The declawing of the CFPB
“The Consumer Financial Protection Bureau, known as the CFPB, announced a fairly esoteric-sounding policy change on Wednesday, changing the way it issues investigational subpoenas. But consumer advocate groups are very concerned that this is another kneecapping of the agency that was supposed to have the back of ordinary Americans.”
—U.S. consumer protection just got even worse, Yahoo Finance
On the face of it, the rule change appears to be insignificant. The Consumer Financial Protection Bureau will now provide more detailed investigative subpoenas to companies they are probing. The problem is, those details could double as a roadmap for unethical companies who would want to destroy evidence or conceal it from the agency founded to protect consumers against aggressive and unethical financial industry players. It’s yet another fang pulled from a once-vital consumer watchdog that the Trump administration has made increasingly toothless.
A little history: The CFPB was conceived in 2008 as part of the Dodd-Frank financial reform act.

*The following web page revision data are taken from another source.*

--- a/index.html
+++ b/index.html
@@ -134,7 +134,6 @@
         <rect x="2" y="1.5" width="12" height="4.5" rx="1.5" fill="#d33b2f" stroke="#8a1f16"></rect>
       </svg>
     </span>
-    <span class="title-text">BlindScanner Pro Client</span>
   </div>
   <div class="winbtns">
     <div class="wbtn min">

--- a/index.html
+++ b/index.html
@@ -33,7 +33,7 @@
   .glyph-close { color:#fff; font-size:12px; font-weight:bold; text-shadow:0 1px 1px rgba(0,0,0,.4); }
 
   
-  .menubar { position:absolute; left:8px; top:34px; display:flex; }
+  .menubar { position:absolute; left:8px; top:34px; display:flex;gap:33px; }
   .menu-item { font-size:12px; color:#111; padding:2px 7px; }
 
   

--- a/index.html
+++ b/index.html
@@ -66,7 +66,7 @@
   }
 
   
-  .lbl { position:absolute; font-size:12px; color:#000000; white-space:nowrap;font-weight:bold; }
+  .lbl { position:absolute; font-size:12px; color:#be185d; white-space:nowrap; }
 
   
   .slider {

It was the brainchild of Senator (and now, presidential candidate) Elizabeth Warren, who envisioned the agency as a bulwark against a consumer lending industry that was growing increasingly sophisticated and even predatory—with credit agencies run amok, unscrupulous debt collectors, and payday lenders trapping low-income borrowers in endless cycles of debt and fees. The CFPB was supposed to stand up for the little guy through strict industry regulations and tough penalties for bad actors.
Under the agency’s first director, Richard Cordray, it did just that. The CFPB filed action after action to keep the consumer finance industry in check, recovering $12 billion from financial institutions that cheated tens of millions of Americans. At the time Cordray left in late 2017 (to make an ultimately unsuccessful run for Ohio’s governorship), the CFPB was preparing to impose a strict new rule clamping down on the exploding payday loan industry that plies low-income borrowers with short-term loans that can accumulate fees and interest at exorbitant rates as they get rolled over into further loans. The New York Times called the agency under Cordray’s leadership “perhaps Washington’s most feared financial regulator.”

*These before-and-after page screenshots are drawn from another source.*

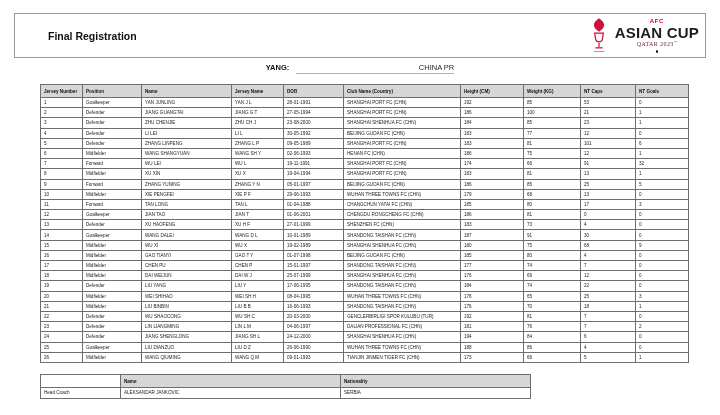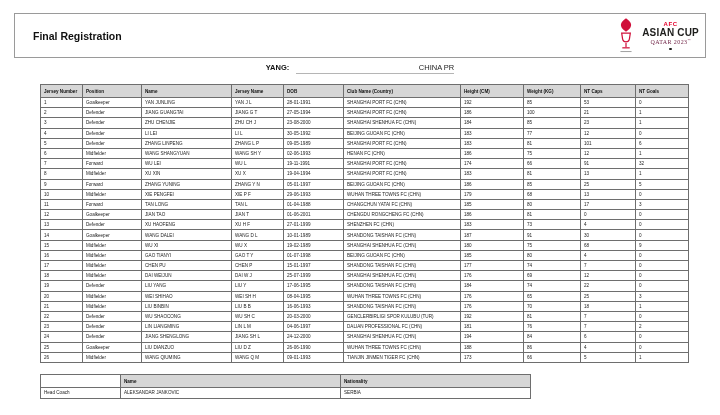--- a/index.html
+++ b/index.html
@@ -9,7 +9,7 @@
   
   .header-box{position:absolute;left:14px;top:13px;width:692px;height:45px;
               border:1px solid #9a9a9a;box-sizing:border-box;background:#fff;}
-  .doc-title{position:absolute;left:18px;top:50%;transform:translateY(-50%);
+  .doc-title{position:absolute;left:33px;top:50%;transform:translateY(-50%);
              font-size:10.5px;font-weight:bold;color:#111;}
   .logo{position:absolute;right:6px;top:2px;height:39px;display:flex;align-items:center;}
   .logo-emblem{width:26px;height:37px;margin-right:3px;}

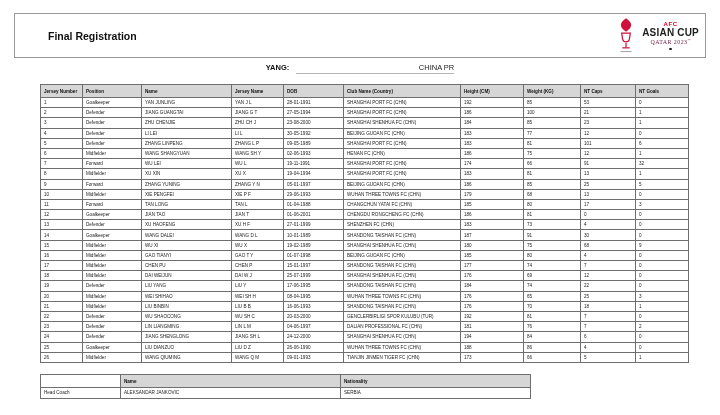--- a/index.html
+++ b/index.html
@@ -15,7 +15,7 @@
   .logo-emblem{width:26px;height:37px;margin-right:3px;}
   .logo-text{display:flex;flex-direction:column;align-items:center;line-height:1;}
   .logo-afc{font-size:6px;font-weight:bold;color:#e4002b;letter-spacing:.6px;}
-  .logo-asiancup{font-size:10px;font-weight:bold;color:#1d1d1b;letter-spacing:.2px;margin-top:1px;}
+  .logo-asiancup{font-size:15px;font-weight:bold;color:#1d1d1b;letter-spacing:.2px;margin-top:1px;}
   .logo-qatar{font-family:"Liberation Serif",serif;font-size:6px;color:#6d1f42;margin-top:1px;letter-spacing:.4px;}
   .logo-qatar sup{font-size:3px;}
   .logo-dot{width:2.5px;height:2.5px;background:#1d1d1b;border-radius:50%;margin-top:3px;}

Then, the Trump administration took over. Mick Mulvaney, who as a Congressman had suggested the CFPB ought to be abolished, was installed as Cordray’s successor. With Mulvaney at the helm, the agency began to atrophy. The new leadership immediately put the brakes on enforcement cases, and stopped requesting new funding and staff. In 2018, Mulvaney’s CFPB puts its investigation of the 2017 Equifax breach on ice and announced that it would reconsider the new rule clamping down on the payday loan industry. Mulvaney also made it harder for agency investigators to get internal approval to issue civil investigative demands, or CIDs—the kinds of subpoenas at issue in the rule change highlighted in the Yahoo report.
Which brings us back to that report. According to this latest rule change, when the agency issues a CID, they now must provide detailed information about the nature of the investigation for which they’re seeking information. When you’re probing a seriously shady company, that’s kind of like giving them a list of exactly what documents to shred. “This is the kind of investigative approach a defense lawyer would have crafted,” F. Paul Bland, executive director of Public Justice, told Yahoo.
In short, the agency has gone from being a fearsome financial regulator, to “one of the weakest investigative agencies in the country,” according to Bland, who, in disgust, dropped the “C” in the agency’s name and referred to it as the “Financial Protection Bureau.”
What’s a concerned citizen to do? In the short term, you can call your representative to voice support for legislation to reverse some of Mulvaney’s changes. In the medium term, you can lend a hand to the campaign of a presidential candidate who promises to restore to the CFPB the leadership, vision, and resources to be the robust consumer bodyguard it was designed to be—and once was.